When in 1847 Louis-François Cartier took over the jeweller's workshop where he had served his apprenticeship in Paris, it did not take long for it to become a benchmark for French jewellery watchmaking.
The greatest royal palaces in Europe helped to enshrine this success. In 1856, Princess Mathilde, niece of Napoleon Bonaparte, purchased her first timepiece. A few years later, Empress Eugenie became a client. The first ladies' jewelled watch appeared in 1888, in the same spirit of imperial luxury.
Thirty years later, Louis-François Cartier put his son Alfred in charge of the firm. On the strength of its success, in 1899 the firm moved to its now legendary address at 13 rue de la Paix in Paris.
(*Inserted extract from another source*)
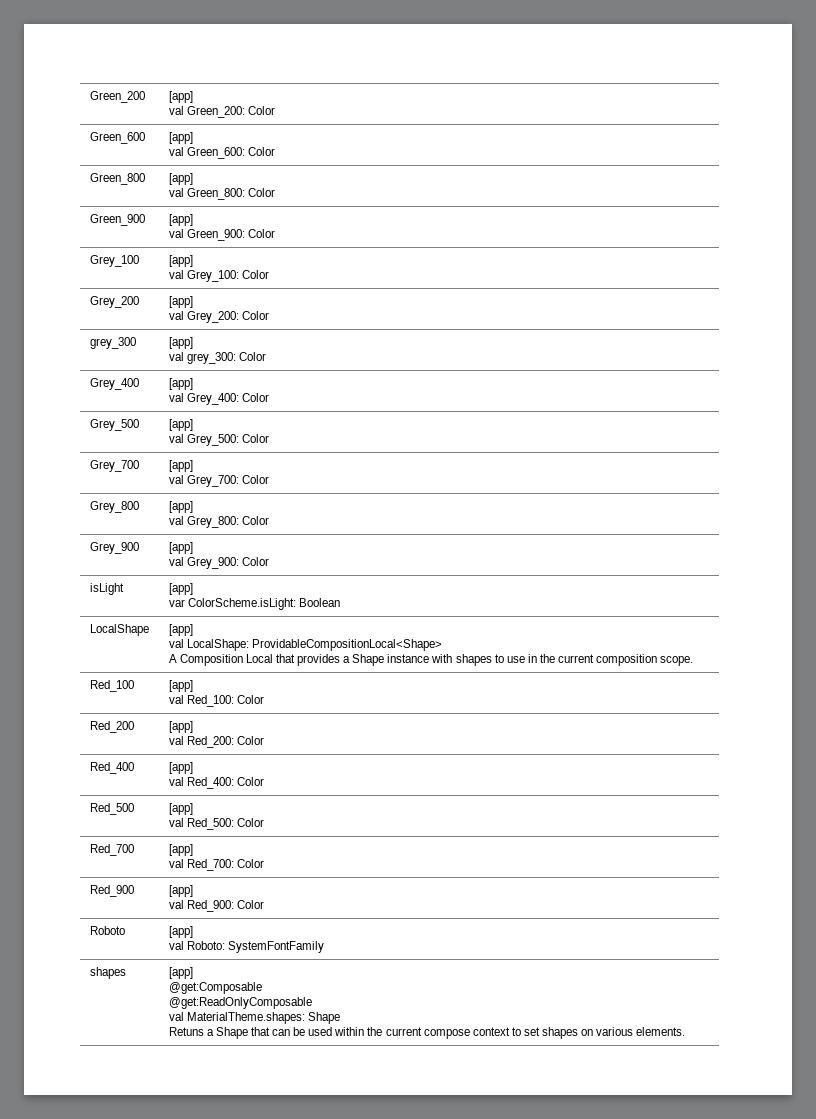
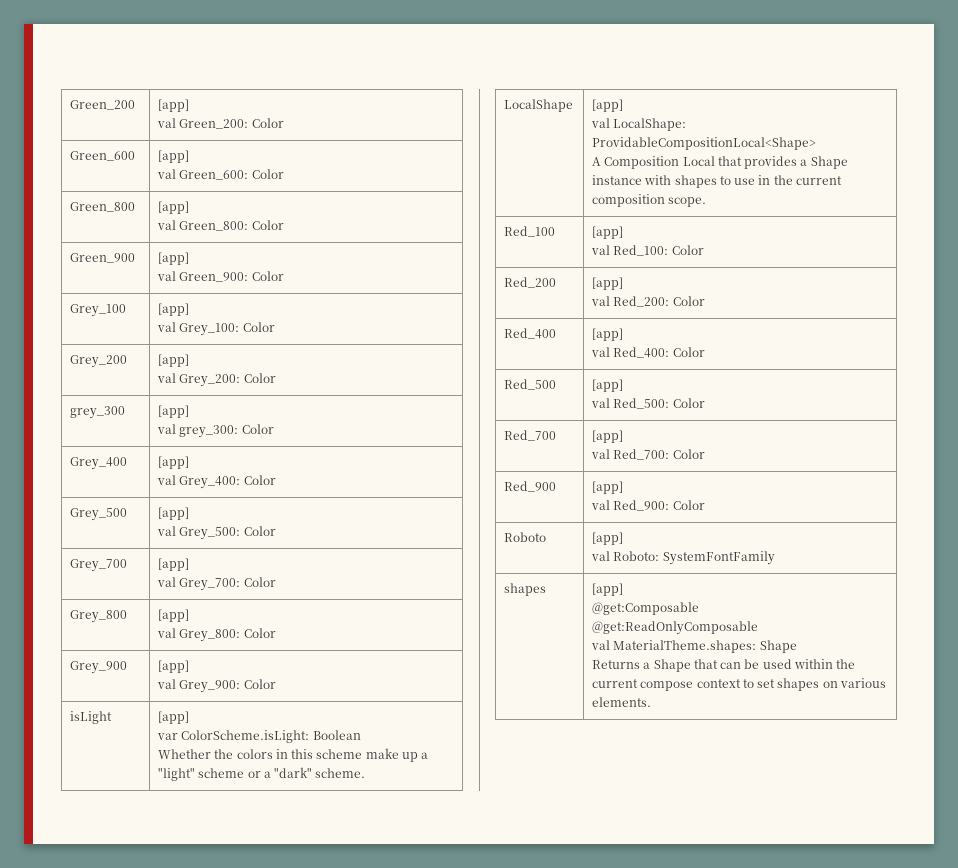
(340, 602) none -> [158,748,428,762] [158,767,366,781] // Whether the colors in this scheme make up a "light" scheme or a "dark" scheme.
[168,1027,204,1036] Retuns -> [592,660,641,669] Returns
At the turn of the nineteenth century, Alfred Cartier decided to develop the firm's international business. Each of his sons was put in charge of a different area: Louis looked after Paris, Pierre had New York and Jacques, London.
Very soon, the English store attracted the attention of the royal family: the Prince of Wales ordered 27 diadems from the jeweller for his coronation in 1902. Two years later, Jacques Cartier was appointed as the court's official jeweller; the courts of Spain, Portugal, Russia, Belgium and many more were to follow suit.
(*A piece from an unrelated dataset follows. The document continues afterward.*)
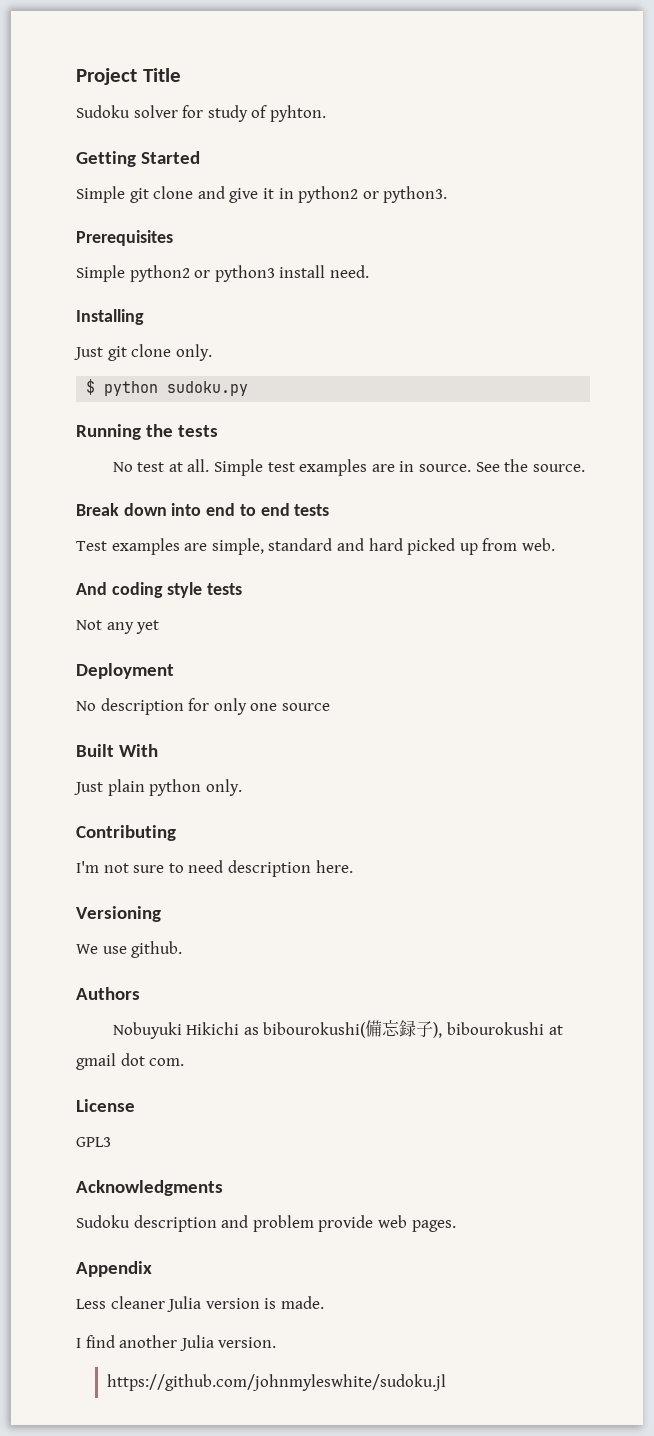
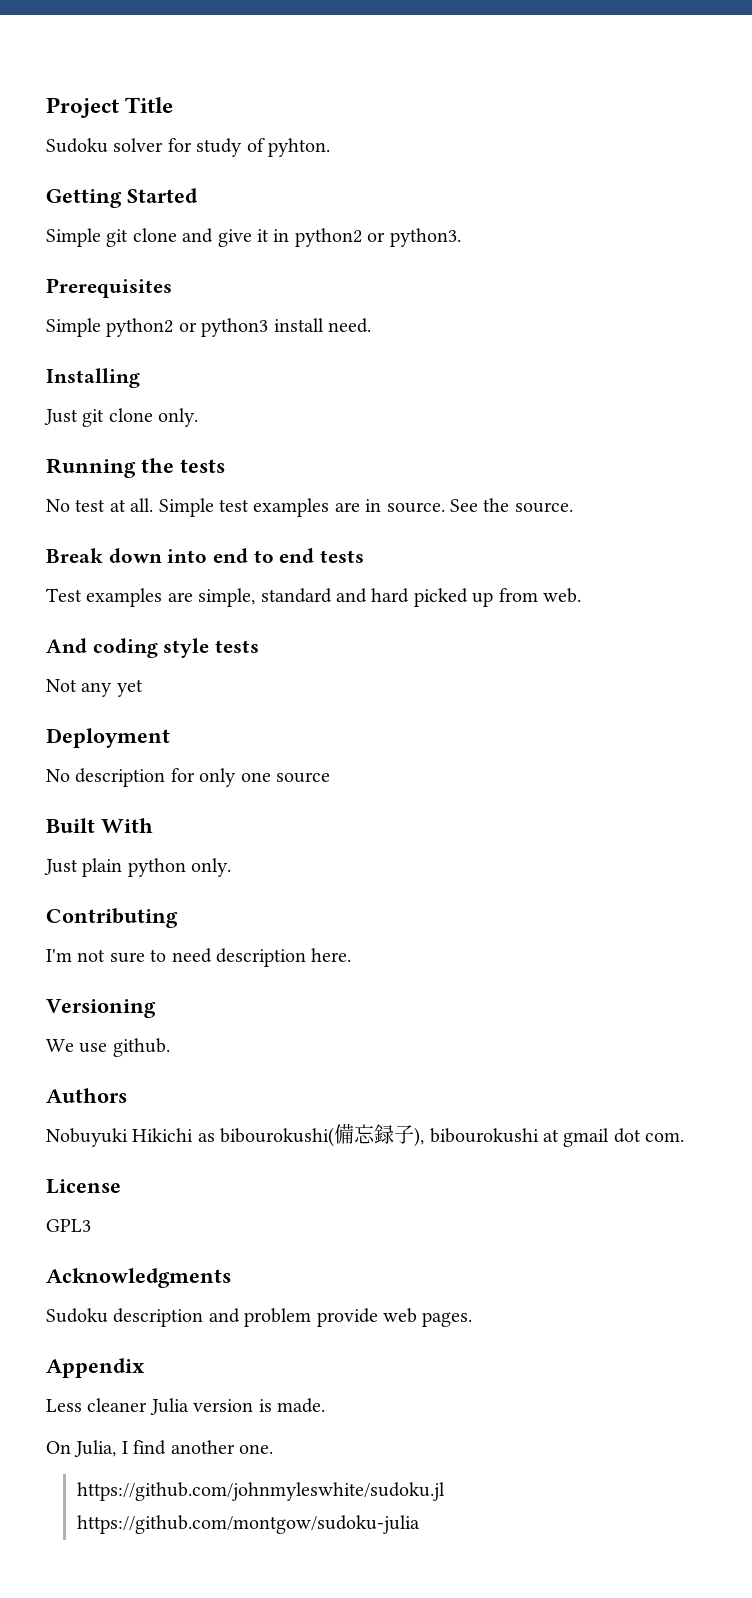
[86,379,249,396] // $ python sudoku.py -> (199, 417) none
(324, 1302) none -> [46,1440,117,1457] On Julia,
[179,1335,277,1351] Julia version. -> [239,1444,273,1454] one.
(447, 1382) none -> [77,1515,421,1534] https://github.com/montgow/sudoku-julia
In 1902, Louis Cartier created a watch for his friend Santos Dumont, a Brazilian pilot. The watch was designed to be worn on the wrist with a leather strap. It was marketed in 1911 and became an iconic reference for the Maison.
1906 was a prosperous year: a second store was opened in London, as well as a branch on New York's prestigious Fifth Avenue. In watchmaking, Cartier created the first Tonneau wristwatch, and filed patent for the foldover catch for wristwatches.
Five years later, a new watch was created: the Tank, which was to become the brand's icon.
In 1999, Cartier became a part of the Richemont Group. Two years later, the Firm opened its own Manufacture at La Chaux-de-Fonds, where it had had operations since 1972.
From then on, this unique site was home to all the stages of a Cartier watch from design to manufacture. It was from these workshops that the Firm's Fine Watches were henceforth to emerge, of which the first was the Ballon Bleu flying tourbillon.
Fine Watchmaking now occupies the predominant position in Cartier, with the regular presentation of grand complications displaying the Firm's fine expertise in watchmaking art: chronographs, quantième perpétuel, flying tourbillon, and exclusive complications such as the Astrotourbillon, including some references with the famous Geneva Seal.